教育委員会では、教員がやりがいを持って子供たちと関わることで、持続的な教育活動の質の維持向上の実現を目指し、台東区立学校における働き方改革プランを策定して、教員の業務改善と長時間労働の縮減に取り組んでおります。このプランの策定後に、新型コロナウイルス感染症のために生じた教員の新たな負担を軽減するため、教室の消毒等も行うスクール・サポート・スタッフを全校に配置しているところでございます。また、早期に整備されたICT教育環境や、1人に1台貸与されたタブレットを効果的に活用するため、ICT支援員の派遣回数を増やすなど、教員に対する支援体制を拡充して参りました。
さらに、出退勤管理システムを導入し、電子化した出勤簿や休暇申請等により、手続の簡略化を図るとともに、校長・副校長が、システムによる出退勤時刻の客観的な記録から、長時間労働となっている教員に対して、適正な助言ができるようになっております。

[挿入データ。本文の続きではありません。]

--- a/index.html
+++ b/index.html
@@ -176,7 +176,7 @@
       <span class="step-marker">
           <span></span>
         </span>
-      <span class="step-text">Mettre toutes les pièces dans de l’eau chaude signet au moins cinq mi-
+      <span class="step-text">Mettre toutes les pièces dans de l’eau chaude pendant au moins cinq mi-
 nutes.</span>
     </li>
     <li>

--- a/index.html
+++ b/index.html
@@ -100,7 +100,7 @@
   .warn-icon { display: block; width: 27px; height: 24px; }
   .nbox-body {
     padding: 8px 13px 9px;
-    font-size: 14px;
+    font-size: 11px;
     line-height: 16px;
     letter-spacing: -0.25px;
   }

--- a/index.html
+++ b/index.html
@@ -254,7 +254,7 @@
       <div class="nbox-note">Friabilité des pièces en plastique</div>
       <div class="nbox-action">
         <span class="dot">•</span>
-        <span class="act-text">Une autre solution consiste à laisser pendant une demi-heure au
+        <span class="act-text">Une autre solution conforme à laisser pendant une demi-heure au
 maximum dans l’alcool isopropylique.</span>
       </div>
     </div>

教育委員会といたしましては、引き続き、新たに生じる業務への支援や、学校と連携した地域・保護者への働き方改革の周知と協力依頼など多様な取組により、教員が教員でなければできないことに全力投球できる教育環境を目指して、学校における働き方改革を一層推進してまいります。」

早川太郎

「今、教育長からご答弁いただきました、まさに、教員が教員でなければできないところを、しっかり確保するために、いろいろな手段をとっていく。確かに今、質問の中でも述べましたけれども、人員体制の確保に関しては、教育委員会は、すごく前向きに捉えていてやっているのだと思っています。平成30年につくられた台東区立学校における働き方改革プランは、私もゆっくり読ませていただきましたが、本当に現状と方向性が、物すごく整理されていて、なかなかそれを実現していくのは難しいのかなとは思っていますし、さらに先ほども申し述べたとおり、今のコロナ禍で、状況が全く変わってきてしまっていますし、ICT化の推進も、本当にスピード感を持ってやっている部分もありますので、その辺の対応が、若干変わるかもしれませんけれども、このプランに沿ってしっかり進めていっていただいて、人材確保、または台東区のよりよい教育環境づくりに努めていただきたいと要望します。
それでは、令和4年度予算案につきましては、先ほどの質問の中で、当初予算に関しての評価は述べさせていただきましたので割愛いたしますが、我が会派が政策要望で提案してきたBPR等による業務改善、オープンデータやファシリティーマネジメントの推進、オンライン会議の環境整備、デジタルディバイド対応などの情報化推進や、区有施設の省電力型照明整備、企業へのキャッシュレス化推進、養育費の受け取り支援、そして、保育園などへのデジタル化などなど、しっかりと予算に反映されていることなども評価したいと思っています。
つなぐプロジェクトといたしましては、令和4年度予算原案に賛成、必然的に修正案には反対を表明し、質問を終わらせていただきます。ご清聴ありがとうございました。」